After years of oppression, the people of SA unleashed their imagination and power of self-expression in pages of books, theatre, music and also art.
Sexuality in art and entertainment is the most frequent target of censorship actions. There are many works of literature, from Maya Angelou’s ‘I Know Why the Caged Bird Sings’ to John Steinbeck’s ‘Grapes of Wrath’, these are some, which have been banned from schools based on their sexual content in some countries.
Here in South Africa, two creative minds; one black & another white have pushed the limits of artistic license causing uproar.
The right to expression has become deeply embedded in our national psyche underwritten by the constitution of South Africa that endorses the right to freedom of speech to all BUT not to Zapiro & Mabulu.
Zapiro and Ayanda Mabulu have a penchant for evoking emotional responses from their audiences, both have shared their sentiment on the current South African President and his incestuous relationship with the Gupta’s.
Their style of expression is provocative presentation of controversial pieces of art that becomes in-your-face entertainment. Their works or art have ultimately placed our commitment to free speech to the test.
Zapiro uses the rape analogy in his cartoons whilst Mabulu has consistently enjoyed Zuma’s genitalia in his works in a highly sexualized manner. The country has been mixed in their responses to both creative minds, especially Mabulu’s recent work. Mabulu has in this instance, used the depiction of the late Tata Madiba to articulate his message of a broken nation violated by Zuma.
If freedom of expression gave artist like ayanda mabulu and zapiro a right to draw painting like these then we don't deserve this freedom pic.twitter.com/vk4Yr258DJ
— nosizwe gxwala (@nosie_tweets) April 20, 2017
From the Nelson Mandela Foundation to the African National Congress everyone has a view that the work is to be found distasteful in respect to Madiba.
But the question we have to ask is; why is Mabulu’s depiction of Nelson Mandela shocking audiences whilst other pieces of work on Zuma have been received with much fanfare?
Why must we allow the majority’s morality and taste dictate what others can look at or listen to?
Katy Perry unleashed the wrath of India by offending their sensibilities by posting a picture of Hindu goddess Kali to iterate her current state of mood.
What makes it wrong that she’s posted a picture of Kali?

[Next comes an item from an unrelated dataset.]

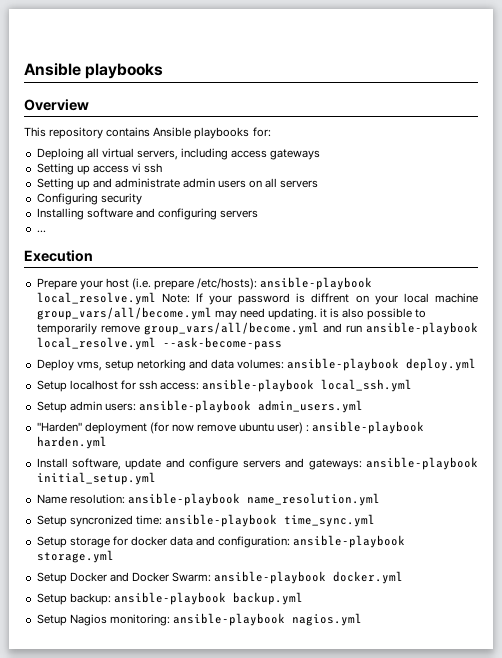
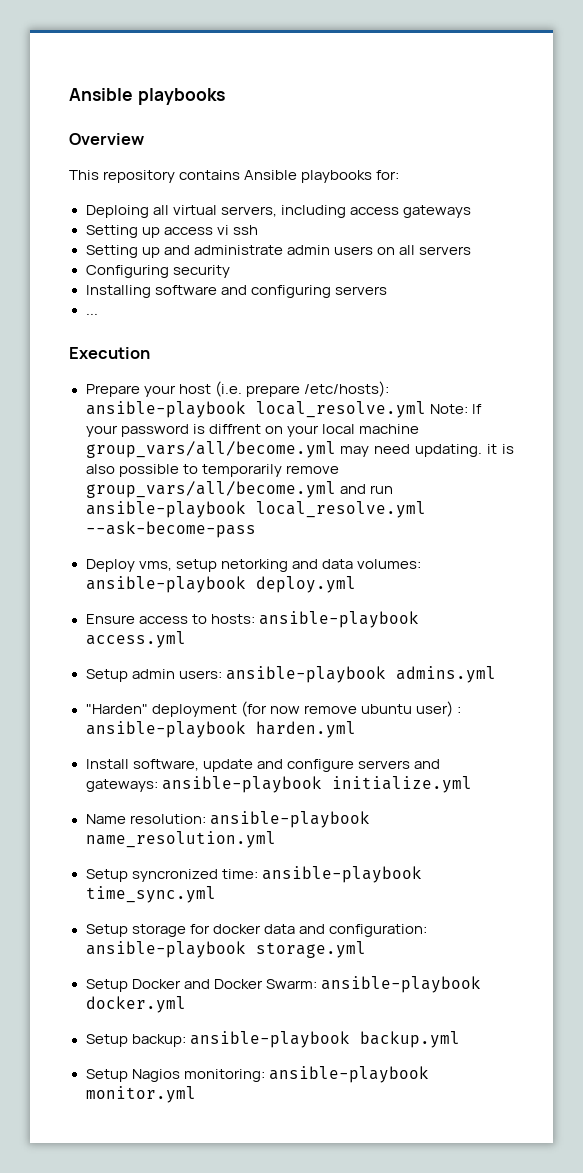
[36,379,413,392] Setup localhost for ssh access: ansible-playbook local_ssh.yml -> [85,611,419,628] [85,631,186,648] Ensure access to hosts: ansible-playbook access.yml
[257,400,363,413] admin_users.yml -> [395,666,496,683] admins.yml
[36,472,156,485] initial_setup.yml -> [331,776,472,793] initialize.yml
[291,613,362,626] nagios.yml -> [85,1086,196,1103] monitor.yml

Perry should not take it down, censorship by the morality brigade is going to be the death of society. The same sentiment was paraded around as South African Indians took offense to Kali’s walk-in vagina, by artist Reshma Chhiba.
Chhiba was asked to produce artwork for a disused apartheid-era women’s jail in Johannesburg, she wanted to make a statement about women’s power.
Why is there a double standard?
Why does art have to be treated on a double standard? Why are Indian’s shitting all over Perry?
The answer is simple, and timeless: a free society is based on the principle that each and every individual has the right to decide what art or entertainment he or she wants — or does not want — to receive or create.
Once you allow either the government or others to censor someone else, you cede to it the power to censor you, or something you like. Censorship is like poison gas: a powerful weapon that can harm you when the wind shifts.
Bill of Rights
Section 16 of the Constitution’s Bill of Rights states that citizens’ “right to freedom of expression … includes freedom of the press and other media; freedom to receive or impart information or ideas; freedom of artistic creativity; and academic freedom and freedom of scientific research”.
Despite these guarantees, scenes such as the Xingwana-Muholi saga recall the heavy-handed manner in which art that questioned the status quo was dealt with when restrictive apartheid laws and bodies governed cultural output.
In 2012, the ruling party’s call for Murray’s “distasteful” painting of Zuma to be removed “from display” as well as from the City Press website and for all “printed promotional material” relating to the artwork to be destroyed, harks back to an incident involving the late Ronald Harrison 50 years earlier.
Harrison was arrested and interrogated by the apartheid government in 1962 for his depiction of former ANC president Chief Albert Luthuli as a crucified Jesus in the painting Black Christ. The artwork, unlike Murray’s, was not defaced — it was smuggled out of the country and returned in the late 1990s. It now hangs in the South African National Gallery in Cape Town.
South Africa has one of the most liberal Constitutions in Africa and comes a long way from the apartheid ideology but artists like Mabulu and Zapiro are still treated as second-class citizens.
If their works anger you so much direct it to the junk status and the source of the issue. Freedom of expression for us requires freedom of expression for others.
It is at the very heart of our democracy. The moment we begin to turn on each other, it is the moment we let rise of the Republic of Gupta’s, Putins & Zuma.